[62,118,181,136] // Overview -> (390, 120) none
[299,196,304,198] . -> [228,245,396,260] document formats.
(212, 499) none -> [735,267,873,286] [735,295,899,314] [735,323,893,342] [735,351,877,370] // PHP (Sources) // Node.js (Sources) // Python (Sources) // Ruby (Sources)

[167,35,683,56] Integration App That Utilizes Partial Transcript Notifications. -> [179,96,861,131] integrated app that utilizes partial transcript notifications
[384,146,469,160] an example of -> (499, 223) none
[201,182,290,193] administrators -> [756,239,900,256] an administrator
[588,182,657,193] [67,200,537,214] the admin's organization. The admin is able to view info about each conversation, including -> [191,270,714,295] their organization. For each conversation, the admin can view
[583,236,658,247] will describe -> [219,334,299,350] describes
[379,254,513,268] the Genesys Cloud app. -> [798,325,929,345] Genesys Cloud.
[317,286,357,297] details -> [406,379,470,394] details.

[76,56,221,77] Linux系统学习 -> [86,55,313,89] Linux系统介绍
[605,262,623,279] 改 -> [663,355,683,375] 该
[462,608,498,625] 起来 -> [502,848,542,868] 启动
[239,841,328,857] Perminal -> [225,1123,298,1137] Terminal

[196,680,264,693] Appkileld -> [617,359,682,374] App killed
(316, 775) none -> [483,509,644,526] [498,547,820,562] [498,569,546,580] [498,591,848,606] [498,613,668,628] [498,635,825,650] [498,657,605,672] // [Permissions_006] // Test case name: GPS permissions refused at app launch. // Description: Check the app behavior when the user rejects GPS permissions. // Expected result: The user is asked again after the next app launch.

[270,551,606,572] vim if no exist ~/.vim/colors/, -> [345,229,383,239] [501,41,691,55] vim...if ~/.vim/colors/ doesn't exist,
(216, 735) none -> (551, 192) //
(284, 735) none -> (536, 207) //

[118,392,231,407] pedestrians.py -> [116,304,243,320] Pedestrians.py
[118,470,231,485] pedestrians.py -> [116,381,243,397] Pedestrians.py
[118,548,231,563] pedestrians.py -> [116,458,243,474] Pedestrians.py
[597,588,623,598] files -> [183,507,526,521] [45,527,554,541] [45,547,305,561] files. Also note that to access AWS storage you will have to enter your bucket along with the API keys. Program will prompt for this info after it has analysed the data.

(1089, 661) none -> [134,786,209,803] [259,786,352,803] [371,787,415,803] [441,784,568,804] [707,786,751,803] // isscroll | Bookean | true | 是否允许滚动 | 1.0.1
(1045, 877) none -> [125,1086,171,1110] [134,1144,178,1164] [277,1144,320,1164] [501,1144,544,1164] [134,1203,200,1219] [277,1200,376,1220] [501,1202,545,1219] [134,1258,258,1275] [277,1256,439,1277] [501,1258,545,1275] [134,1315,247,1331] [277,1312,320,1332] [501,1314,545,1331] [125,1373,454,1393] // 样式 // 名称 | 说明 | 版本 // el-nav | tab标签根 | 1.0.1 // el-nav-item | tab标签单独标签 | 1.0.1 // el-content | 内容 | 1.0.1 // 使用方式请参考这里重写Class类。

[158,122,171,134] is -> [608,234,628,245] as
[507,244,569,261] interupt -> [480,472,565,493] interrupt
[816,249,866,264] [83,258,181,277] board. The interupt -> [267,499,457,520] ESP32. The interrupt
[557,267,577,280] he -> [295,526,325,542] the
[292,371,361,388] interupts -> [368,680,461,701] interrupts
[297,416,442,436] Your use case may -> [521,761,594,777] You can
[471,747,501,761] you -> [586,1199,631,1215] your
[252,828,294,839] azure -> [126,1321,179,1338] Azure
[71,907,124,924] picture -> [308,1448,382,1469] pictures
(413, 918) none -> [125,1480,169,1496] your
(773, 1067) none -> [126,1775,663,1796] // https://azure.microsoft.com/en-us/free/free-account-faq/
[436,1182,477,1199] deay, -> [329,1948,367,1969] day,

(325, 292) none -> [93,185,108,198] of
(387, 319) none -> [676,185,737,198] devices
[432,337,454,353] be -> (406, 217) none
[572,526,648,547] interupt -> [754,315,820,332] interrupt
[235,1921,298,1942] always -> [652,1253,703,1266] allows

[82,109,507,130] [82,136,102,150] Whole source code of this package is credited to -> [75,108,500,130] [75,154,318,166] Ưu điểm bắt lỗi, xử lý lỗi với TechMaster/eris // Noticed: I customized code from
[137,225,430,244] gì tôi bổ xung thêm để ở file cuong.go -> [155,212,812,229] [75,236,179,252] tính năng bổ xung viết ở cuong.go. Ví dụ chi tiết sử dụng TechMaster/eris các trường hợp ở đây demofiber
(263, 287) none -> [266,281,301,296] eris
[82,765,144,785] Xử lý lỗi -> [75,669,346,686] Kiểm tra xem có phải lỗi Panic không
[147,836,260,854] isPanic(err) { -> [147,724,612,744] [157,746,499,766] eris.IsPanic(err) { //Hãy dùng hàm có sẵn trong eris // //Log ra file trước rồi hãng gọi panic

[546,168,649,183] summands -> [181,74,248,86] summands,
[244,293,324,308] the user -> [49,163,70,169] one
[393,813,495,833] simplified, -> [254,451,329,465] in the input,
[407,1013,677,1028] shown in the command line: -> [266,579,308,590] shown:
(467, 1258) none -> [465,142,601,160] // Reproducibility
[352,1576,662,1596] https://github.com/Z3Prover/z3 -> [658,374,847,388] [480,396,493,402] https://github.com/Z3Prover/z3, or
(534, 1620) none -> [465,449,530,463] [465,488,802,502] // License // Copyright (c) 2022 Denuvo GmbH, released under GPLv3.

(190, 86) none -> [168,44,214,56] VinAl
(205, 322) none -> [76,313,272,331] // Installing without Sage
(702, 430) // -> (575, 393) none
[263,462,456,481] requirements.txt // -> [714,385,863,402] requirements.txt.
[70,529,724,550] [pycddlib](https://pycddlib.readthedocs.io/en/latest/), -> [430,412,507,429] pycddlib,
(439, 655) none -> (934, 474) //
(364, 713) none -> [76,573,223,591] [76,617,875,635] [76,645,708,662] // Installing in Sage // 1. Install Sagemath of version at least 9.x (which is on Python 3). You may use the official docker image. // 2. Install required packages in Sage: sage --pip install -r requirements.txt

____

▶ _What you are asked to do_
The entire listing is to be printed once more, word for word.

▶ _Answer to this exercise_
[62,118,181,136] // Overview -> (390, 120) none
[299,196,304,198] . -> [228,245,396,260] document formats.
(212, 499) none -> [735,267,873,286] [735,295,899,314] [735,323,893,342] [735,351,877,370] // PHP (Sources) // Node.js (Sources) // Python (Sources) // Ruby (Sources)

[167,35,683,56] Integration App That Utilizes Partial Transcript Notifications. -> [179,96,861,131] integrated app that utilizes partial transcript notifications
[384,146,469,160] an example of -> (499, 223) none
[201,182,290,193] administrators -> [756,239,900,256] an administrator
[588,182,657,193] [67,200,537,214] the admin's organization. The admin is able to view info about each conversation, including -> [191,270,714,295] their organization. For each conversation, the admin can view
[583,236,658,247] will describe -> [219,334,299,350] describes
[379,254,513,268] the Genesys Cloud app. -> [798,325,929,345] Genesys Cloud.
[317,286,357,297] details -> [406,379,470,394] details.

[76,56,221,77] Linux系统学习 -> [86,55,313,89] Linux系统介绍
[605,262,623,279] 改 -> [663,355,683,375] 该
[462,608,498,625] 起来 -> [502,848,542,868] 启动
[239,841,328,857] Perminal -> [225,1123,298,1137] Terminal

[196,680,264,693] Appkileld -> [617,359,682,374] App killed
(316, 775) none -> [483,509,644,526] [498,547,820,562] [498,569,546,580] [498,591,848,606] [498,613,668,628] [498,635,825,650] [498,657,605,672] // [Permissions_006] // Test case name: GPS permissions refused at app launch. // Description: Check the app behavior when the user rejects GPS permissions. // Expected result: The user is asked again after the next app launch.

[270,551,606,572] vim if no exist ~/.vim/colors/, -> [345,229,383,239] [501,41,691,55] vim...if ~/.vim/colors/ doesn't exist,
(216, 735) none -> (551, 192) //
(284, 735) none -> (536, 207) //

[118,392,231,407] pedestrians.py -> [116,304,243,320] Pedestrians.py
[118,470,231,485] pedestrians.py -> [116,381,243,397] Pedestrians.py
[118,548,231,563] pedestrians.py -> [116,458,243,474] Pedestrians.py
[597,588,623,598] files -> [183,507,526,521] [45,527,554,541] [45,547,305,561] files. Also note that to access AWS storage you will have to enter your bucket along with the API keys. Program will prompt for this info after it has analysed the data.

(1089, 661) none -> [134,786,209,803] [259,786,352,803] [371,787,415,803] [441,784,568,804] [707,786,751,803] // isscroll | Bookean | true | 是否允许滚动 | 1.0.1
(1045, 877) none -> [125,1086,171,1110] [134,1144,178,1164] [277,1144,320,1164] [501,1144,544,1164] [134,1203,200,1219] [277,1200,376,1220] [501,1202,545,1219] [134,1258,258,1275] [277,1256,439,1277] [501,1258,545,1275] [134,1315,247,1331] [277,1312,320,1332] [501,1314,545,1331] [125,1373,454,1393] // 样式 // 名称 | 说明 | 版本 // el-nav | tab标签根 | 1.0.1 // el-nav-item | tab标签单独标签 | 1.0.1 // el-content | 内容 | 1.0.1 // 使用方式请参考这里重写Class类。

[158,122,171,134] is -> [608,234,628,245] as
[507,244,569,261] interupt -> [480,472,565,493] interrupt
[816,249,866,264] [83,258,181,277] board. The interupt -> [267,499,457,520] ESP32. The interrupt
[557,267,577,280] he -> [295,526,325,542] the
[292,371,361,388] interupts -> [368,680,461,701] interrupts
[297,416,442,436] Your use case may -> [521,761,594,777] You can
[471,747,501,761] you -> [586,1199,631,1215] your
[252,828,294,839] azure -> [126,1321,179,1338] Azure
[71,907,124,924] picture -> [308,1448,382,1469] pictures
(413, 918) none -> [125,1480,169,1496] your
(773, 1067) none -> [126,1775,663,1796] // https://azure.microsoft.com/en-us/free/free-account-faq/
[436,1182,477,1199] deay, -> [329,1948,367,1969] day,

(325, 292) none -> [93,185,108,198] of
(387, 319) none -> [676,185,737,198] devices
[432,337,454,353] be -> (406, 217) none
[572,526,648,547] interupt -> [754,315,820,332] interrupt
[235,1921,298,1942] always -> [652,1253,703,1266] allows

[82,109,507,130] [82,136,102,150] Whole source code of this package is credited to -> [75,108,500,130] [75,154,318,166] Ưu điểm bắt lỗi, xử lý lỗi với TechMaster/eris // Noticed: I customized code from
[137,225,430,244] gì tôi bổ xung thêm để ở file cuong.go -> [155,212,812,229] [75,236,179,252] tính năng bổ xung viết ở cuong.go. Ví dụ chi tiết sử dụng TechMaster/eris các trường hợp ở đây demofiber
(263, 287) none -> [266,281,301,296] eris
[82,765,144,785] Xử lý lỗi -> [75,669,346,686] Kiểm tra xem có phải lỗi Panic không
[147,836,260,854] isPanic(err) { -> [147,724,612,744] [157,746,499,766] eris.IsPanic(err) { //Hãy dùng hàm có sẵn trong eris // //Log ra file trước rồi hãng gọi panic

[546,168,649,183] summands -> [181,74,248,86] summands,
[244,293,324,308] the user -> [49,163,70,169] one
[393,813,495,833] simplified, -> [254,451,329,465] in the input,
[407,1013,677,1028] shown in the command line: -> [266,579,308,590] shown:
(467, 1258) none -> [465,142,601,160] // Reproducibility
[352,1576,662,1596] https://github.com/Z3Prover/z3 -> [658,374,847,388] [480,396,493,402] https://github.com/Z3Prover/z3, or
(534, 1620) none -> [465,449,530,463] [465,488,802,502] // License // Copyright (c) 2022 Denuvo GmbH, released under GPLv3.

(190, 86) none -> [168,44,214,56] VinAl
(205, 322) none -> [76,313,272,331] // Installing without Sage
(702, 430) // -> (575, 393) none
[263,462,456,481] requirements.txt // -> [714,385,863,402] requirements.txt.
[70,529,724,550] [pycddlib](https://pycddlib.readthedocs.io/en/latest/), -> [430,412,507,429] pycddlib,
(439, 655) none -> (934, 474) //
(364, 713) none -> [76,573,223,591] [76,617,875,635] [76,645,708,662] // Installing in Sage // 1. Install Sagemath of version at least 9.x (which is on Python 3). You may use the official docker image. // 2. Install required packages in Sage: sage --pip install -r requirements.txt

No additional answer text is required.